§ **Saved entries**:

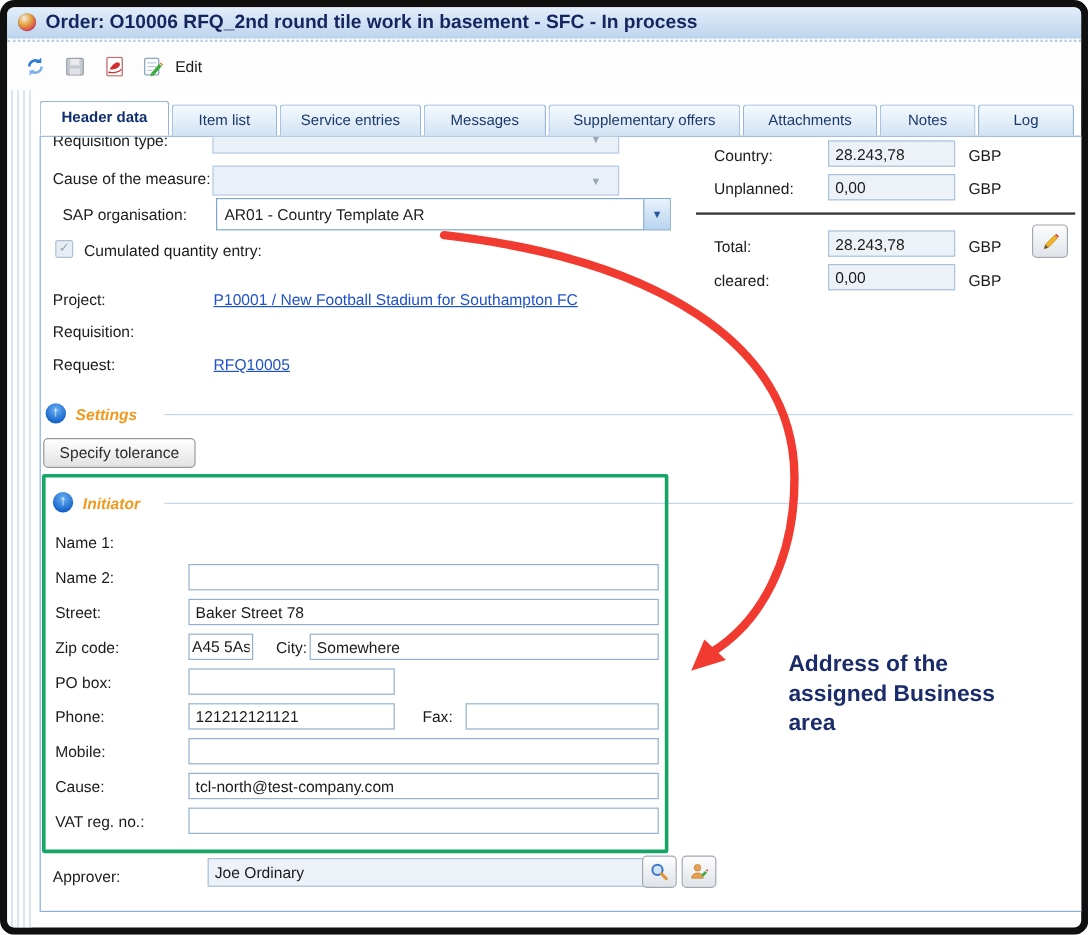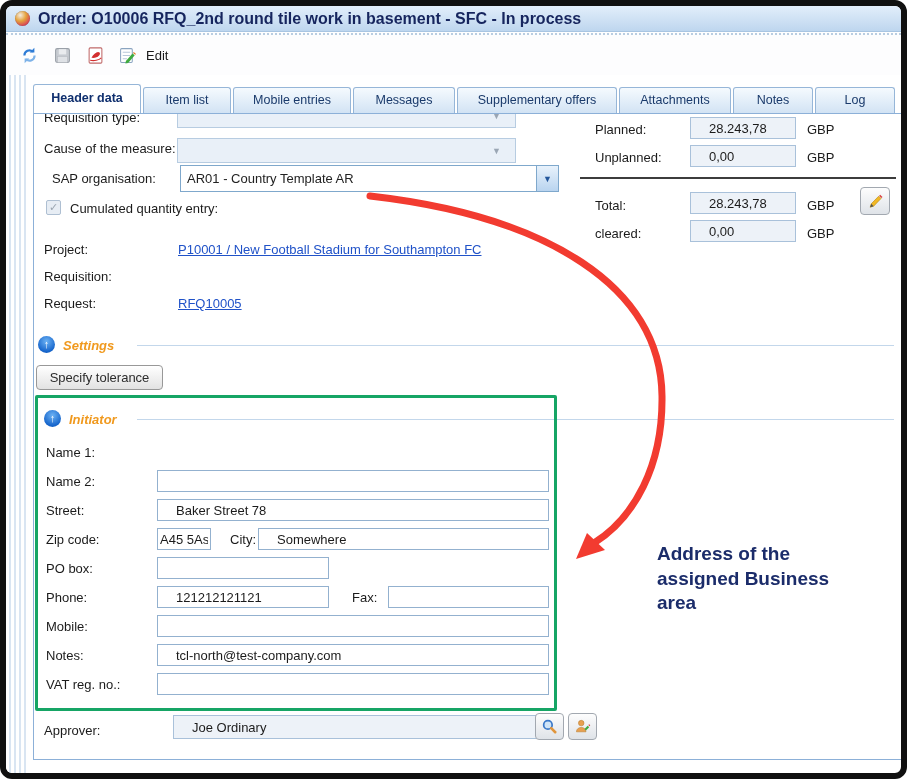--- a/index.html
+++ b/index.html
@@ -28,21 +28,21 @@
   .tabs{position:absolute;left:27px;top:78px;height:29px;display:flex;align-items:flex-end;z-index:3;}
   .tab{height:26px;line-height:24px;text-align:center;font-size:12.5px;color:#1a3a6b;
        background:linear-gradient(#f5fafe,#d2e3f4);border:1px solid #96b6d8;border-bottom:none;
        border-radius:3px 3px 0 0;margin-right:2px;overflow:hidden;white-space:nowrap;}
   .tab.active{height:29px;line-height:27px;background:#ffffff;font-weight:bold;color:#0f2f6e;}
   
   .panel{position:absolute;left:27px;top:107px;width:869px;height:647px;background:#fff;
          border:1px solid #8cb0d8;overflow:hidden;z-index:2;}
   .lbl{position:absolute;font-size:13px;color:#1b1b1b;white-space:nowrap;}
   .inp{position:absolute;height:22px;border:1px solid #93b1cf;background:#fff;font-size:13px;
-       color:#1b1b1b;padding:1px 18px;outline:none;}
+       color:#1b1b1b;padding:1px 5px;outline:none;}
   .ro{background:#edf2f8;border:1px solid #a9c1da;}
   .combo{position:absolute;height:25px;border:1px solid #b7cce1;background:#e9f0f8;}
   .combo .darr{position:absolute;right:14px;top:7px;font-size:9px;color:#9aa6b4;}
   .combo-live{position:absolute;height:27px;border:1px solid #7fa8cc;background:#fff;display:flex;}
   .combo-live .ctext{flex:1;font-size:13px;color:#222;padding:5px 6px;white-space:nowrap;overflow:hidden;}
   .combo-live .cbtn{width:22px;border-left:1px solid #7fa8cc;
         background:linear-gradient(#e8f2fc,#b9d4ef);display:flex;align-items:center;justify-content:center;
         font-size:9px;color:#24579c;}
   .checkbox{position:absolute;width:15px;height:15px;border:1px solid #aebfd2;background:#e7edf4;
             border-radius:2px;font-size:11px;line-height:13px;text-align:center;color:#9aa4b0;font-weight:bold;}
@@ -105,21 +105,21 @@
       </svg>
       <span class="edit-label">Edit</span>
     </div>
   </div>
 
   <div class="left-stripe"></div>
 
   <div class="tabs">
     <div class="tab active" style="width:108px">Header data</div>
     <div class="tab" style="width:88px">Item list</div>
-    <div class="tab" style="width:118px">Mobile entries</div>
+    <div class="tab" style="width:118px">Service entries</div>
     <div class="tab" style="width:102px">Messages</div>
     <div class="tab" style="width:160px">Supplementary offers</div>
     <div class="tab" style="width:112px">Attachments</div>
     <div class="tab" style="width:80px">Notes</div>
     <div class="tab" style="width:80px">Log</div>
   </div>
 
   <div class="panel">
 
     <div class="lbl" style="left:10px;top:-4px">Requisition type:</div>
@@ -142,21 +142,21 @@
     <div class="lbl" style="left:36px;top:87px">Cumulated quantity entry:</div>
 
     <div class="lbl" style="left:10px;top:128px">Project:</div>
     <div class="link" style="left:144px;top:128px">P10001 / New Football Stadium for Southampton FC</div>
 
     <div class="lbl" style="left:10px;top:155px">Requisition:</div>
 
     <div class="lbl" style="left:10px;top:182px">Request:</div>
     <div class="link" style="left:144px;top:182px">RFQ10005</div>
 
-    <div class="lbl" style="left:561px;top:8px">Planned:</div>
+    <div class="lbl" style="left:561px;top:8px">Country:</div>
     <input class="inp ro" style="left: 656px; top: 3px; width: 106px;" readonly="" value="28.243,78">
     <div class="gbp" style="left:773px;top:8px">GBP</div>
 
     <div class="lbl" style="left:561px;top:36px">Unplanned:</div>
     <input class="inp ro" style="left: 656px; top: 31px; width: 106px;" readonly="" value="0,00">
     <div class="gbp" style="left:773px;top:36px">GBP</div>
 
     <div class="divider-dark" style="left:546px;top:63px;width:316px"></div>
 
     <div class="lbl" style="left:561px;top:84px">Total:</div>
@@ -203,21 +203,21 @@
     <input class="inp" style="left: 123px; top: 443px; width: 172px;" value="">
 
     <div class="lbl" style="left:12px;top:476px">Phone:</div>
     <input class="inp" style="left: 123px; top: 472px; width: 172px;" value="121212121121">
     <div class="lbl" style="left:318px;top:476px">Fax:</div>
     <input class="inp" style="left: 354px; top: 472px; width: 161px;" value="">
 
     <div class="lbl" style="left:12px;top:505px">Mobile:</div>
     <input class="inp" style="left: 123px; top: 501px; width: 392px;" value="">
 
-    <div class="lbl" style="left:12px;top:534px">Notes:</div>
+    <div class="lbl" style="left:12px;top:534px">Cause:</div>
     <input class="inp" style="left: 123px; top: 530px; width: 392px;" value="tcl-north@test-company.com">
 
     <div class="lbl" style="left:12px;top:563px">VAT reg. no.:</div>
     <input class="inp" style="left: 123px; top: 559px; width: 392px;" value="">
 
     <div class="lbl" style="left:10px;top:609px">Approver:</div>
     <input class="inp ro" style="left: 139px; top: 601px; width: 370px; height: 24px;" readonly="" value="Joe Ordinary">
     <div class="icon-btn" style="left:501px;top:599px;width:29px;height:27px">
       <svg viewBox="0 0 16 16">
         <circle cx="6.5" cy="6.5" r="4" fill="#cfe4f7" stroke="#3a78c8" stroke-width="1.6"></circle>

§ **About this task**:
What lines of the data include the word "flex"? Copy each of them.

§ **Written answer**:
   .tabs{position:absolute;left:27px;top:78px;height:29px;display:flex;align-items:flex-end;z-index:3;}
   .combo-live{position:absolute;height:27px;border:1px solid #7fa8cc;background:#fff;display:flex;}
   .combo-live .ctext{flex:1;font-size:13px;color:#222;padding:5px 6px;white-space:nowrap;overflow:hidden;}
         background:linear-gradient(#e8f2fc,#b9d4ef);display:flex;align-items:center;justify-content:center;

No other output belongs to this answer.